I hope everything is going well. This has great potential and you do a good job conveying the worry and disorientation that your situation produces. I commend you for your courage. As for your writing, there were only a couple of problems that I noticed but they occur more than once. I would recommend that you consider using more commas. It's a common problem that people have when they aren't use to using them, but they help to establish a smoother flow for whatever any of us happen to be writing. Even I have that problem whenever I take a break from literary involvement. Also, keep an eye out for word repetition. Common words have a higher repetition tolerance when compared to uncommon and/or heavy-meaning words. They can become awkward when repeated too much, or at all, in the same paragraph or piece of literature. This is when synonyms are both perfect and begging to be used and can further the meaning of what one is writing. Did you notice the second "and" just now? I could have used "while furthering" instead of "and can further" to give that sentence a better flow. I'm looking forward to reading more of your work and I wish the best for the both of you.

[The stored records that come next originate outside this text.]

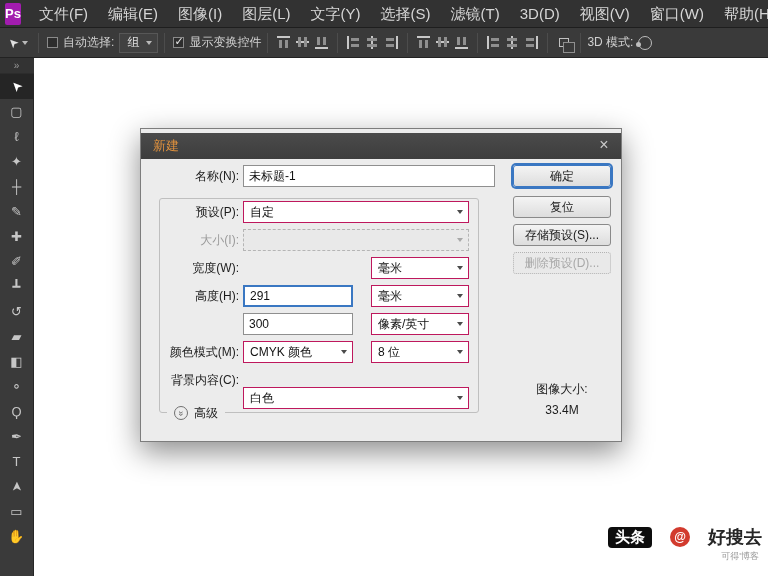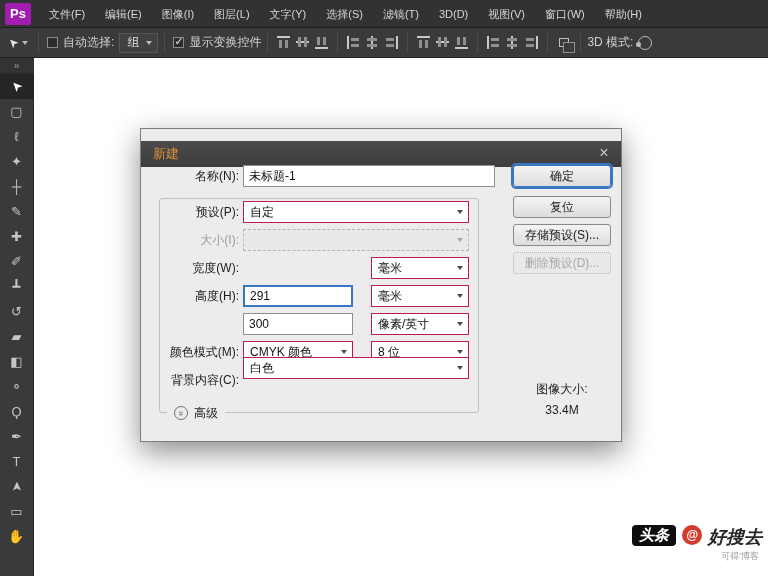"文件(F)" .menu-item { font-size: 11px -> 15px }
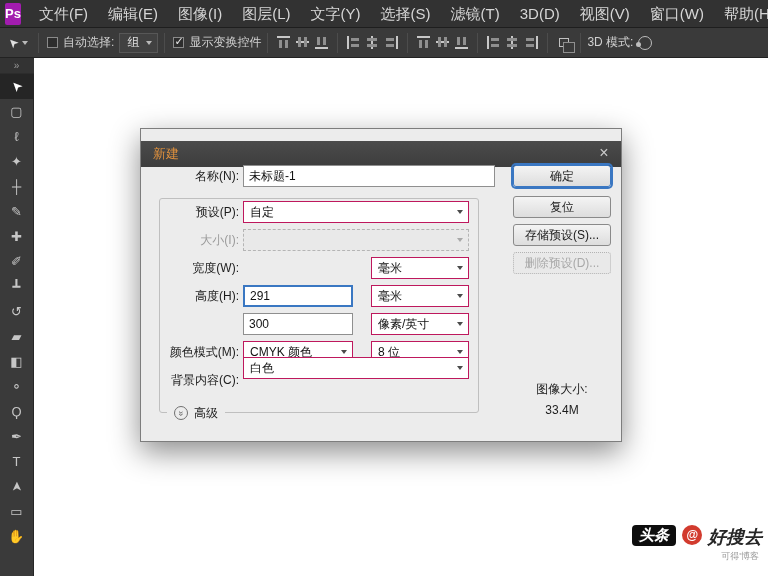"新建" .dlg-title { top: 12px -> 4px }
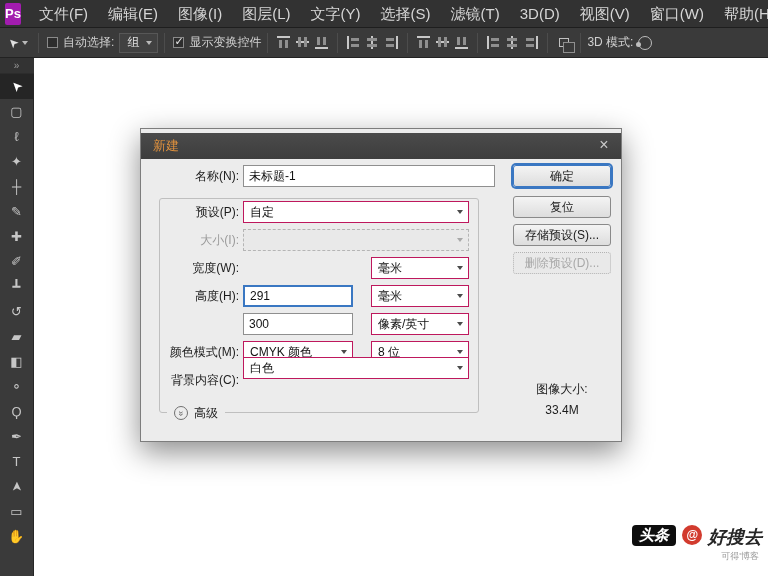"白色" div.dd { top: 202px -> 232px }
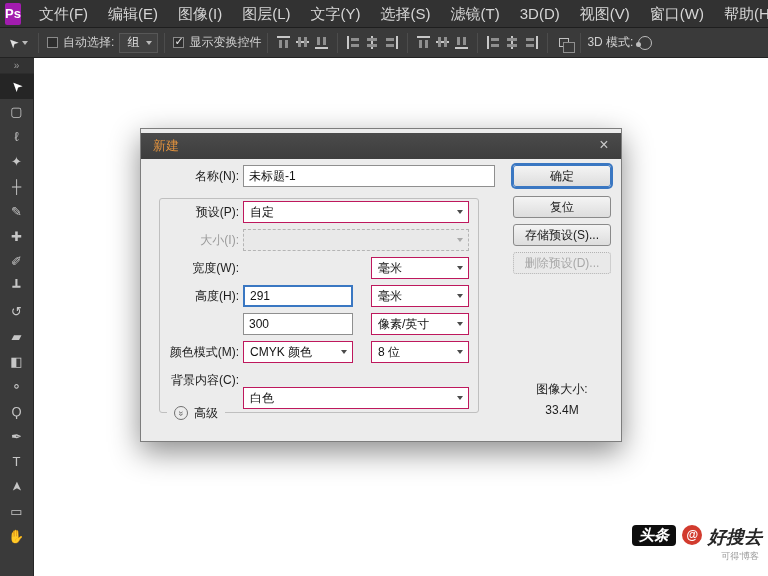"头条" .wm-row { align-items: flex-start -> center; font-style: italic -> none; gap: 6px -> 18px }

Thank you for the information on linking Writing.com to my web sites and also for providing a sample email. I know that it is common sense to be polite and not to press the issue too aggressively, but some people may need the reminder about proper interactions for the purpose of advertizing. Other people, like myself, have never really considered promoting a website or web community and are simply ignorant towards the process (that being said, I bookmarked this page as well as the link page). You gave me something to consider doing and I'll keep my eyes open.
Good story. I can't help but wonder it you plan on expanding it in the future. Does she stay and try to live her life the best she can? Is she pregnant with his child? Does she run away to pursue him shortly after his leaving? Or some combination of these possibilities? I also like the detail to the environment that that you provide. It is quite deep, yet simple, leaving plenty of room for the readers imagination to quickly build upon. Your use of comma's, however, seems odd to me. There are places in your writing that give a slight run-on feel to it, where some comma's can help identify detail clauses and provide a much smoother flow to the overall story. This is, however, something that is dependent on both the reader and the author, because the rules for comma usage leave a lot open for interpretation and it is ultimately the up to the author to decide how to interpret comma usage. That being said, this story is a good read regardless and I hope you keep up the good writing.